Oleh: Edi Darminto
Patrolihukum.net — Indonesia pernah berbangga menjadi salah satu negara demokratis terbesar di dunia, dengan kebebasan pers sebagai salah satu pencapaiannya. Undang-Undang Nomor 40 Tahun 1999 tentang Pers lahir dari semangat reformasi, menjadi jaminan hukum bagi wartawan untuk menyampaikan informasi secara independen. Namun, dua dekade setelahnya, wajah kebebasan pers justru tampak kusut. “Tinta wartawan bisa berbuah jeruji besi” bukan lagi metafora—ia kini menjadi kenyataan yang menghantui.

Profesi wartawan yang kerap disebut sebagai pilar keempat demokrasi, kini seperti berdiri di bibir jurang. Alih-alih mendapat perlindungan, tak jarang mereka justru menjadi korban tangan-tangan arogan yang bersembunyi di balik lembaga yang mestinya menjadi benteng kebebasan berekspresi. Laporan-laporan yang menjerat wartawan kerap diterima begitu saja oleh aparat, tanpa ruang dialog, tanpa verifikasi mendalam, seolah kata-kata tajam dianggap sama dengan ancaman.
Ironi ini bukan sekadar cerita tunggal. Dalam catatan berbagai organisasi pers, jumlah kasus kekerasan, kriminalisasi, dan intimidasi terhadap jurnalis di Indonesia masih tergolong tinggi. Aliansi Jurnalis Independen (AJI) dan Dewan Pers pun berulang kali menyerukan pentingnya penegakan Undang-Undang Pers untuk menghindari kriminalisasi karya jurnalistik. Namun, dalam praktiknya, perlindungan hukum itu sering kali tumpul ke atas dan tajam ke bawah.
“Profesi mulia itu kerap dipatahkan,” tulis Sang Pena Sakti dalam artikelnya. Kalimat ini menjadi refleksi dari keresahan banyak jurnalis di lapangan. Ketika keberanian menulis fakta dianggap sebagai upaya “menggiring opini”, kebebasan pers pun seolah hanya slogan. Padahal, jurnalisme tajam adalah nadi yang menjaga demokrasi tetap hidup.
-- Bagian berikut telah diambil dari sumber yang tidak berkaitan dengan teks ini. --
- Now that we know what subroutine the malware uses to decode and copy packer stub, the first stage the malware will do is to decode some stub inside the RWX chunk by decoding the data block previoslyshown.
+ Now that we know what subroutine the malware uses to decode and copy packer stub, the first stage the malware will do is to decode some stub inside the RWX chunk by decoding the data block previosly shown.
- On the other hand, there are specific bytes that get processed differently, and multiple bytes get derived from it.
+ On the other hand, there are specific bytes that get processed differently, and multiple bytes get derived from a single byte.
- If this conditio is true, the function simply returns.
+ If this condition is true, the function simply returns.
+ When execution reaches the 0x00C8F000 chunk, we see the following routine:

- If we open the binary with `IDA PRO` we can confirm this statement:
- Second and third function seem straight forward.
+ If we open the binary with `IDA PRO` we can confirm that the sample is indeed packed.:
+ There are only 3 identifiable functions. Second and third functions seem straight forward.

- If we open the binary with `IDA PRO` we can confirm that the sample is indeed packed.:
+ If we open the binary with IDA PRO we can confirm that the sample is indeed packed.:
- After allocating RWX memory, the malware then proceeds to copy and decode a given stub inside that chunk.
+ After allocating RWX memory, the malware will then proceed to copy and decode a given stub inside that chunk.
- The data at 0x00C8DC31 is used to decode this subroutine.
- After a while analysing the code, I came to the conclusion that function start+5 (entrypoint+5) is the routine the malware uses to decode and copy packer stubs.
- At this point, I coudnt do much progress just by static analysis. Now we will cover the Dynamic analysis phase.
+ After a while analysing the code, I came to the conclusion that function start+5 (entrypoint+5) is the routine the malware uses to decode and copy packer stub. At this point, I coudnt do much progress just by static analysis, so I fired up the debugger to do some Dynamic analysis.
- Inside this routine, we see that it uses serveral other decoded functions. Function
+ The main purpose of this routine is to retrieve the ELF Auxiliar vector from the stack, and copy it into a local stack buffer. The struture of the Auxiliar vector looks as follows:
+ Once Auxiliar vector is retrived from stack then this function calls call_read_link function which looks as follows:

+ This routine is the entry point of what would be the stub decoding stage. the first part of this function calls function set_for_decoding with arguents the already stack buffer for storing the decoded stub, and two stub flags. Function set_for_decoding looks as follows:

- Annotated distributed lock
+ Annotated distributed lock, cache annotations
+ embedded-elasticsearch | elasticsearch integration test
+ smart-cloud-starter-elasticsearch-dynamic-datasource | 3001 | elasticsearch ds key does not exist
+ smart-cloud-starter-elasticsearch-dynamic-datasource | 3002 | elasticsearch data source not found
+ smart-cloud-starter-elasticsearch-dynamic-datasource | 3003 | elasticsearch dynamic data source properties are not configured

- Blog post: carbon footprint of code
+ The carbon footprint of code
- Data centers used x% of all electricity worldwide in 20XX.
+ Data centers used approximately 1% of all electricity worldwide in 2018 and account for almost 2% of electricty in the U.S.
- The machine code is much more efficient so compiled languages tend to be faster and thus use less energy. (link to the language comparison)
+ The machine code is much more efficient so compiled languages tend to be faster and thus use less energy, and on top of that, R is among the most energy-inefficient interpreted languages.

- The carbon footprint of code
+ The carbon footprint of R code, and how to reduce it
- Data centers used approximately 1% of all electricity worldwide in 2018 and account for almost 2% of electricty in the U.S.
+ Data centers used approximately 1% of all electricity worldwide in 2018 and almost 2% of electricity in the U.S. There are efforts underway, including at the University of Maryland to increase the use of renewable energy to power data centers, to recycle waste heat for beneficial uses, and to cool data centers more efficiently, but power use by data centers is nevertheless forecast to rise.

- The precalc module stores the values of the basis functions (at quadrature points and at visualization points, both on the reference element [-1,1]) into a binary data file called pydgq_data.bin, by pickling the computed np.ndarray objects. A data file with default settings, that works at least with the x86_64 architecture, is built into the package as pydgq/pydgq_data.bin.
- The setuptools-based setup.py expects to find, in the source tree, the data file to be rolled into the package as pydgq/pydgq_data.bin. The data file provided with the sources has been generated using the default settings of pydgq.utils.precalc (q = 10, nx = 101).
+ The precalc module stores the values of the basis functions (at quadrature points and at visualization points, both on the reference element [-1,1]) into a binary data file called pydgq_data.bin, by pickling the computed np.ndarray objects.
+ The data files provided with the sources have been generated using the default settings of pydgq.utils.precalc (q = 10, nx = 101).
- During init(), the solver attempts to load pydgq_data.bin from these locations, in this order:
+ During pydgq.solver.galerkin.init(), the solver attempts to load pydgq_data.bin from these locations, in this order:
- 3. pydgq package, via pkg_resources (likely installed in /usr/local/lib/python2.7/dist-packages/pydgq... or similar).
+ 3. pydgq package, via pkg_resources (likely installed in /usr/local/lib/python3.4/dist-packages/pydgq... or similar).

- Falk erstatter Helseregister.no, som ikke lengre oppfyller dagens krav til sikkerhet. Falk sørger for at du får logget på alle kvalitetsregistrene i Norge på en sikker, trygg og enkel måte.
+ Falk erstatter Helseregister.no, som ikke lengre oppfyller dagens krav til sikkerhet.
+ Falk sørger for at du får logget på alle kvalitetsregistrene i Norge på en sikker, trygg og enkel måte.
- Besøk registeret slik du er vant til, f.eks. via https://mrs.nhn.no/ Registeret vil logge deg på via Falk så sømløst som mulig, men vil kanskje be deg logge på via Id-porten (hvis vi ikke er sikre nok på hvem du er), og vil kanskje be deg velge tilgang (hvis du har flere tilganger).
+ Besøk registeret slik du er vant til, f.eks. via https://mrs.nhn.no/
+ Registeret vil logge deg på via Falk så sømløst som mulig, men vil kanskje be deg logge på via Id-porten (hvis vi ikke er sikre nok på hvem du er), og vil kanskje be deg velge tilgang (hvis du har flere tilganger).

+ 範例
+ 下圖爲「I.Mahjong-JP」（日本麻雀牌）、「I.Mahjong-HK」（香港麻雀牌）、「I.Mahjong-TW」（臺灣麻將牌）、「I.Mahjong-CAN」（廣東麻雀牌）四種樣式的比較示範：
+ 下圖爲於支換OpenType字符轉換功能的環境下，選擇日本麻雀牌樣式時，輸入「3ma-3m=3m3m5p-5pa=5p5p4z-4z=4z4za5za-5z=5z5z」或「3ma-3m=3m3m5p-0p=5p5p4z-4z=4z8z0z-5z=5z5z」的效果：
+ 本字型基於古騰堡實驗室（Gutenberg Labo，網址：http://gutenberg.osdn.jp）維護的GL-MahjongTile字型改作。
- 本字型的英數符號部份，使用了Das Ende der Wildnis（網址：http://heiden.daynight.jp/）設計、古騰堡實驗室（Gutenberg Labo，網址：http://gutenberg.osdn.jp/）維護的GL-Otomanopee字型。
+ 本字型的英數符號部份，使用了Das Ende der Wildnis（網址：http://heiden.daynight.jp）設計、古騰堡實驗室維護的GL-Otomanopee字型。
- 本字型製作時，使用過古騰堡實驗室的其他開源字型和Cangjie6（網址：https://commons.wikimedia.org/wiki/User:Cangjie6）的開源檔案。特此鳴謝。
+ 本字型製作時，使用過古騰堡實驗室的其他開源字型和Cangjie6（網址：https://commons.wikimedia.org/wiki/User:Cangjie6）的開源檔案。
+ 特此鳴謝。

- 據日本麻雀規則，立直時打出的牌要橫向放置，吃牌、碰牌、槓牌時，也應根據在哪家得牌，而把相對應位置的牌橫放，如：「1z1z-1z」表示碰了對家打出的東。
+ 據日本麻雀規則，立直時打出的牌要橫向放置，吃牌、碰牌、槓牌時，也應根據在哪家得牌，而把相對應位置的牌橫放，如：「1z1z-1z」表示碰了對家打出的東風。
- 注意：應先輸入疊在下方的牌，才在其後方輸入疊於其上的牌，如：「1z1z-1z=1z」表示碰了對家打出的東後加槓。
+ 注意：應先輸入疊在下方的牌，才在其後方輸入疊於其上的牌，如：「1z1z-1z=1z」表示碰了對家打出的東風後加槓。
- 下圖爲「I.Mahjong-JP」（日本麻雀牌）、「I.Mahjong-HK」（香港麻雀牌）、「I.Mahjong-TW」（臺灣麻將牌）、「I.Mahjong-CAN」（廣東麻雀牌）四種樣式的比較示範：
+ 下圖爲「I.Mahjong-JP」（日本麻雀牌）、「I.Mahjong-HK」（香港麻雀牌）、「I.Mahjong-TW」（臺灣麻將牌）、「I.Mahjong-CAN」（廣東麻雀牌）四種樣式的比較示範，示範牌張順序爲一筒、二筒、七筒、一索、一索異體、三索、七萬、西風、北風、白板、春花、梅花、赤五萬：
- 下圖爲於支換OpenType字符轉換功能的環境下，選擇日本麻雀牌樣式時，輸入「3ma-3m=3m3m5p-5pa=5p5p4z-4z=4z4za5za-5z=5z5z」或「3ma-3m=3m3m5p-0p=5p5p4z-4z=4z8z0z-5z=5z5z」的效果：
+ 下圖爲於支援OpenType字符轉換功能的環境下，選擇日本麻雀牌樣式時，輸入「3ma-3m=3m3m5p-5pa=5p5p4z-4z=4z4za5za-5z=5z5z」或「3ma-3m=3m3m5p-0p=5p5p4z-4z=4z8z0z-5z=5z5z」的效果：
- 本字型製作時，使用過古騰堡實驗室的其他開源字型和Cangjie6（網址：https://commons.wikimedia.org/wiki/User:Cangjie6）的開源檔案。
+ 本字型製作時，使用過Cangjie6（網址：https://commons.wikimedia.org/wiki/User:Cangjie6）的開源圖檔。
Meski begitu, semangat para kuli tinta belum padam. Di tengah bayang-bayang kriminalisasi, banyak jurnalis tetap memilih menulis fakta, mengungkap kebijakan yang menyimpang, dan menghadirkan suara rakyat ke ruang publik. “Wartawan yang setia pada kebenaran rela lapar, asal suara rakyat tak ikut mati,” menjadi prinsip diam-diam yang mereka pegang.
Pesan yang lahir dari keresahan ini sederhana: pena wartawan adalah tombak kebenaran, bukan senjata kriminal. Tinta bukan ancaman, melainkan cahaya yang menuntun masyarakat memahami realitas. Sejarah pun mencatat, bangsa besar lahir dari keberanian orang-orang yang menulis dan bersuara, bukan dari mereka yang memilih bungkam.
Seruan ini bukan sekadar romantisme profesi. Ia adalah pengingat bahwa demokrasi tidak akan pernah utuh tanpa kebebasan pers yang sehat. Wartawan sejati akan terus menulis kebenaran, meski di bawah tekanan. Tinta takkan pernah mati. Pena takkan pernah tunduk. Dan masyarakatlah yang pada akhirnya akan menjadi saksi, bahwa kebebasan informasi adalah hak yang tak boleh dikorbankan.